Every line of the entries below that carries the string "none" should be copied.

Dataset records
□ □ □ □ □
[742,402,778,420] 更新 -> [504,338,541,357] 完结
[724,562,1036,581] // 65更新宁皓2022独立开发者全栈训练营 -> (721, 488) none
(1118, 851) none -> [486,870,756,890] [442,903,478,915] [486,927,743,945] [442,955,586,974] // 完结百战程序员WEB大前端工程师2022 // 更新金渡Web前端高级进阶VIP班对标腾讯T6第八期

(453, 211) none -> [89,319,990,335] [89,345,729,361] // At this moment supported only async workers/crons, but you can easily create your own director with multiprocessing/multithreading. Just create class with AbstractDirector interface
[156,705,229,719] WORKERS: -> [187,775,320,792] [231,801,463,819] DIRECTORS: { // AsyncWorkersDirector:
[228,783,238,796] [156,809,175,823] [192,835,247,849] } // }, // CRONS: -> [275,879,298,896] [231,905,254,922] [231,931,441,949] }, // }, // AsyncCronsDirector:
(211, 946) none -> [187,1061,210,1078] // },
□ □ □ □ □
**Written solution**.
[724,562,1036,581] // 65更新宁皓2022独立开发者全栈训练营 -> (721, 488) none
(1118, 851) none -> [486,870,756,890] [442,903,478,915] [486,927,743,945] [442,955,586,974] // 完结百战程序员WEB大前端工程师2022 // 更新金渡Web前端高级进阶VIP班对标腾讯T6第八期
(453, 211) none -> [89,319,990,335] [89,345,729,361] // At this moment supported only async workers/crons, but you can easily create your own director with multiprocessing/multithreading. Just create class with AbstractDirector interface
(211, 946) none -> [187,1061,210,1078] // },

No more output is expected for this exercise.